[Tutor] UnicodeEncodeError: 'cp932' codec can't encode character '\xe9' in position

Sun Mar 11 10:38:09 CET 2012

On Sat, Mar 10, 2012 at 08:03:18PM -0500, Dave Angel wrote:

> There are just 256 possible characters in cp1252, and 256 in cp932.

CP932 is also known as MS-KANJI or SHIFT-JIS (actually, one of many 
variants of SHIFT-JS). It is a multi-byte encoding, which means it has 
far more than 256 characters.

http://www.rikai.com/library/kanjitables/kanji_codes.sjis.shtml
http://en.wikipedia.org/wiki/Shift_JIS

The actual problem the OP has got is that the *multi-byte* sequence he 
is trying to print is illegal when interpreted as CP932. Personally I 
think that's a bug in the terminal, or possibly even print, since he's 
not printing bytes but characters, but I haven't given that a lot of 
thought so I might be way out of line.

The quick and dirty fix is to change the encoding of his terminal, so 
that it no longer tries to interpret the characters printed using CP932. 
That will also mean he'll no longer see valid Japanese characters.

But since he appears to be using Windows, I don't know if this is 
possible, or easy.

[...] 
> You can "solve" the problem by pretending the input file is also cp932 
> when you open it. That way you'll get the wrong characters, but no 
> errors.

Not so -- there are multi-byte sequences that can't be read in CP932.

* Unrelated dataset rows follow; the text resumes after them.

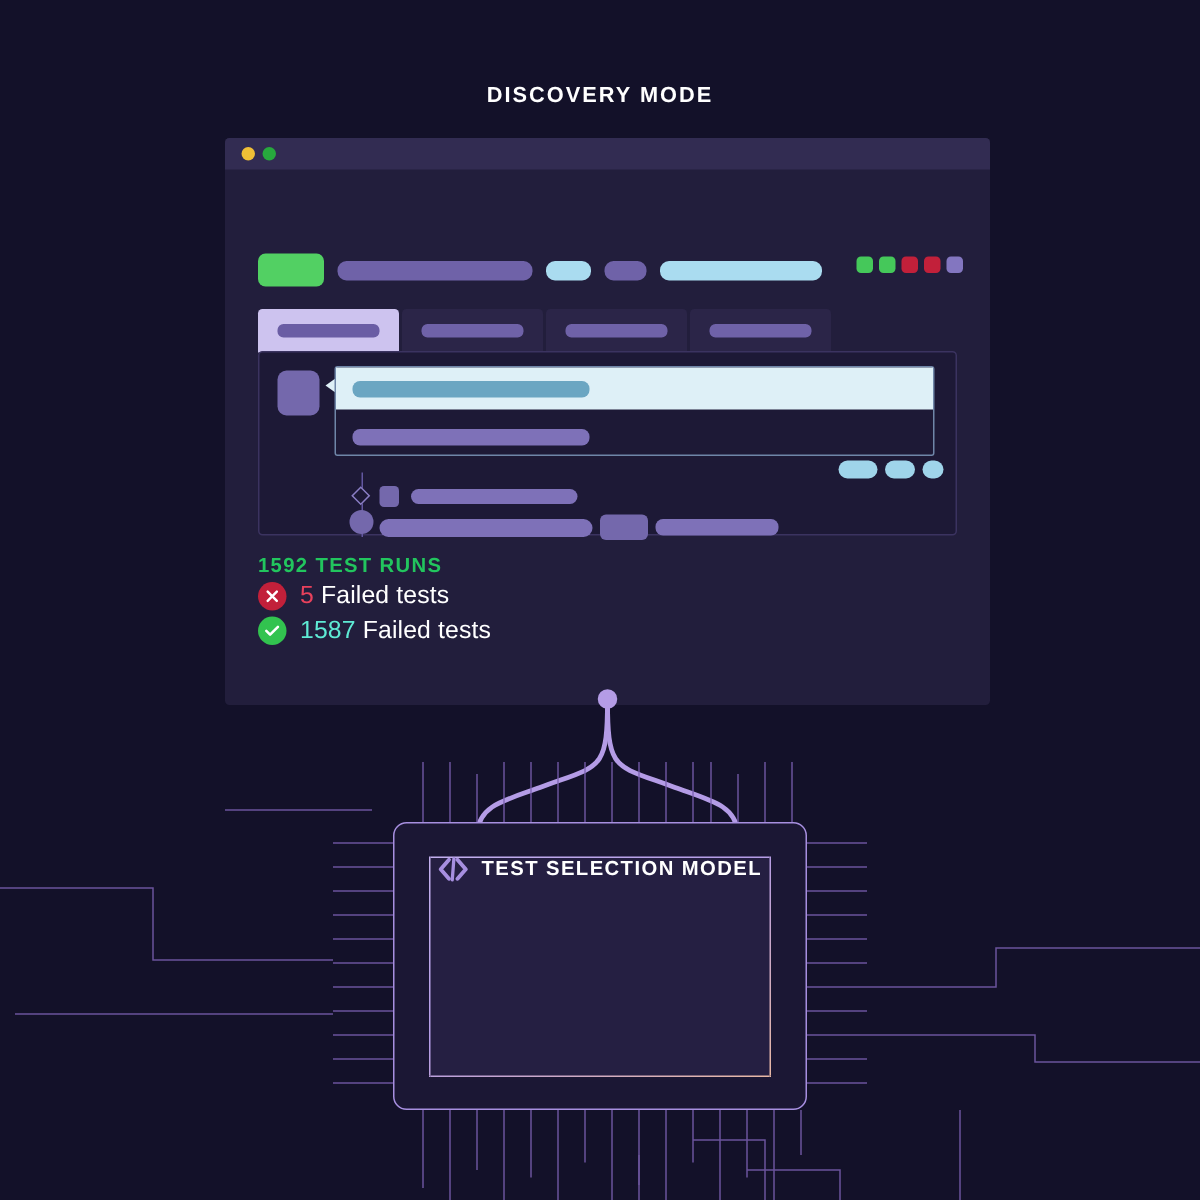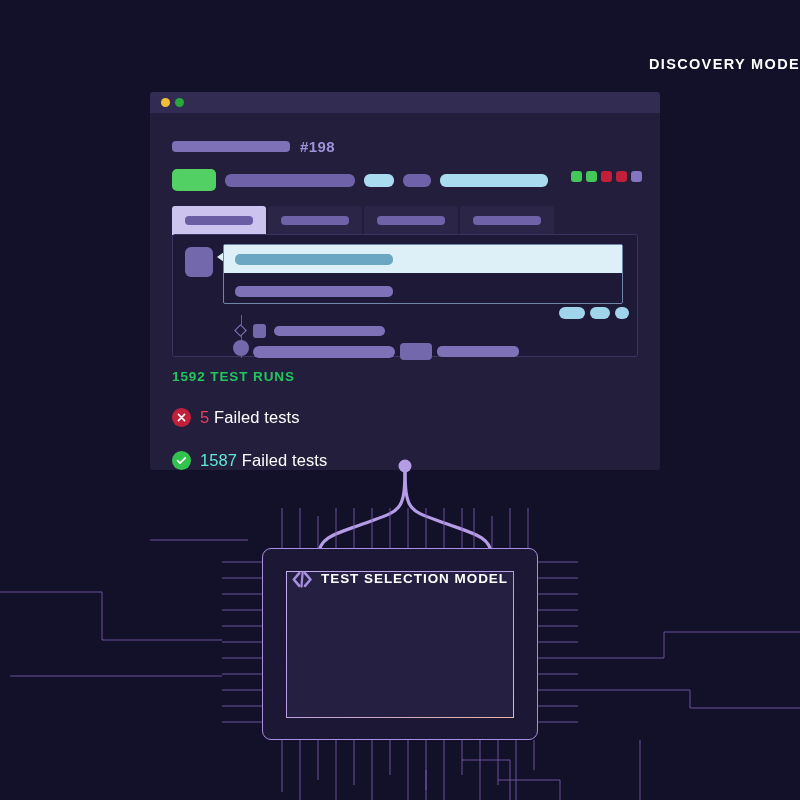--- a/index.html
+++ b/index.html
@@ -14,7 +14,7 @@
   
   .headline {
     position: absolute; left: 0; top: 56px; width: 800px;
-    text-align: right;
+    text-align: center;
     color: #ffffff;
     font-size: 14.5px;
     font-weight: 700;

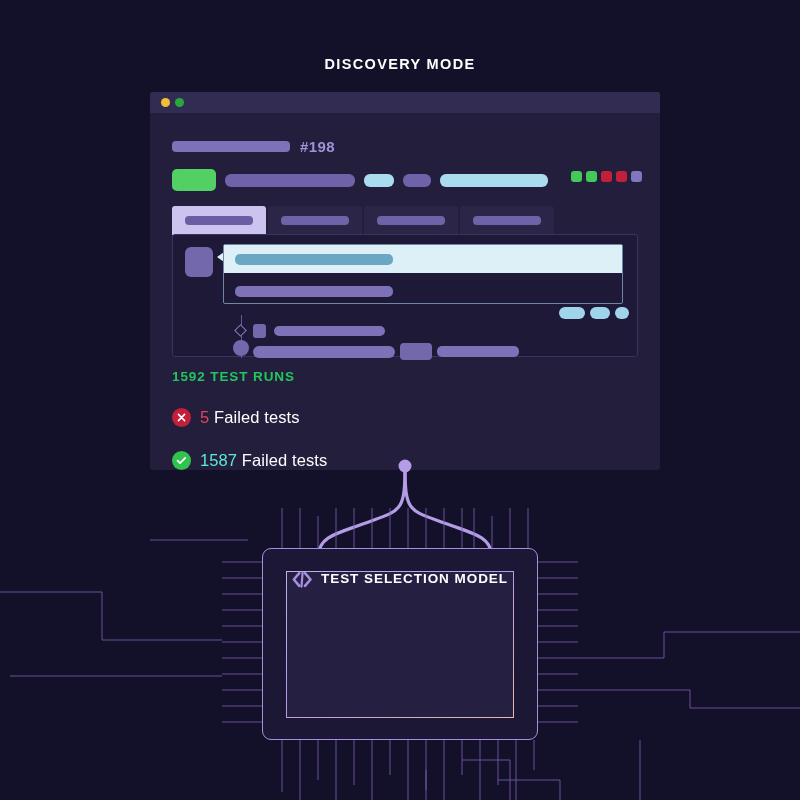--- a/index.html
+++ b/index.html
@@ -160,10 +160,6 @@
 
     <div class="win-body">
 
-      <div class="row-title">
-        <span class="bar lg-purple" style="width:118px;height:11px"></span>
-        <span class="run-id">#198</span>
-      </div>
 
       <div class="row-chips">
         <span class="bar green" style="width:44px;height:22px;border-radius:5px"></span>

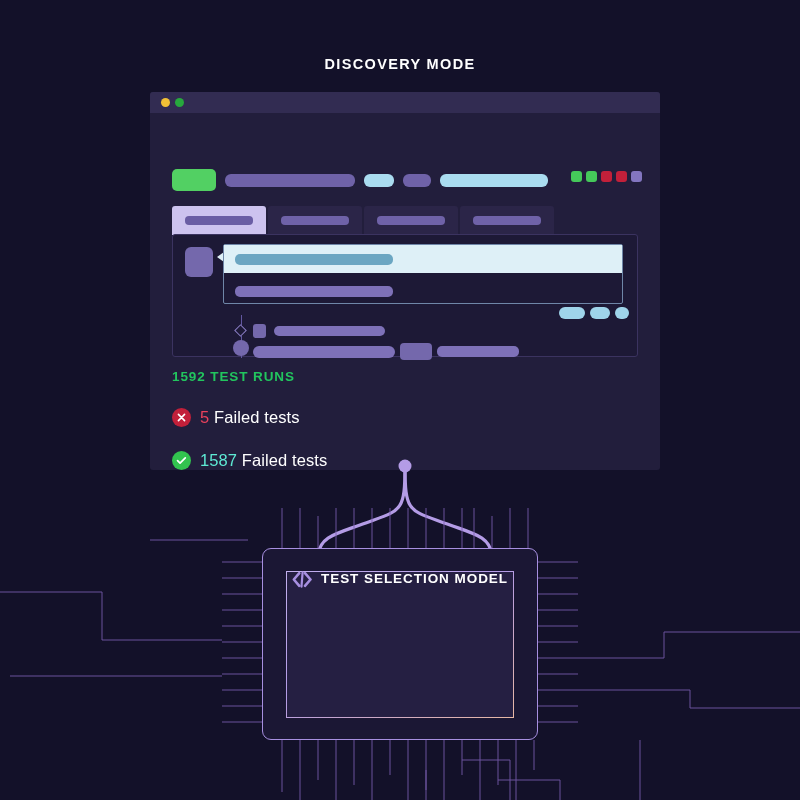--- a/index.html
+++ b/index.html
@@ -110,7 +110,7 @@
   
   .stats { position: absolute; left: 22px; top: 256px; }
   .stats-title { color: #22c55e; font-size: 13.5px; font-weight: 700; letter-spacing: .9px; }
-  .stat-line { display: flex; align-items: center; gap: 9px; margin-top: 24px; }
+  .stat-line { display: flex; align-items: center; gap: 9px; margin-top: 4px; }
   .badge { width: 19px; height: 19px; border-radius: 50%; display: flex; align-items: center; justify-content: center; flex: 0 0 auto; }
   .badge.fail { background: #c2203a; }
   .badge.pass { background: #32c34f; }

>>> b"\xe9x".decode("cp932")  # this one works
'騙'
>>> b"\xe9!".decode("cp932")  # this one doesn't
Traceback (most recent call last):
  File "<stdin>", line 1, in <module>
UnicodeDecodeError: 'cp932' codec can't decode bytes in position 0-1: 
illegal multibyte sequence

In any case, the error doesn't occur when he reads the data, but when he 
prints it. Once the data is read, it is already Unicode text, so he 
should be able to print any character. At worst, it will print as a 
missing character (a square box or space) rather than the expected 
glyph. He shouldn't get a UnicodeDecodeError when printing. I smell a 
bug since print shouldn't be decoding anything. (At worst, it needs to 
*encode*.)

-- 
Steven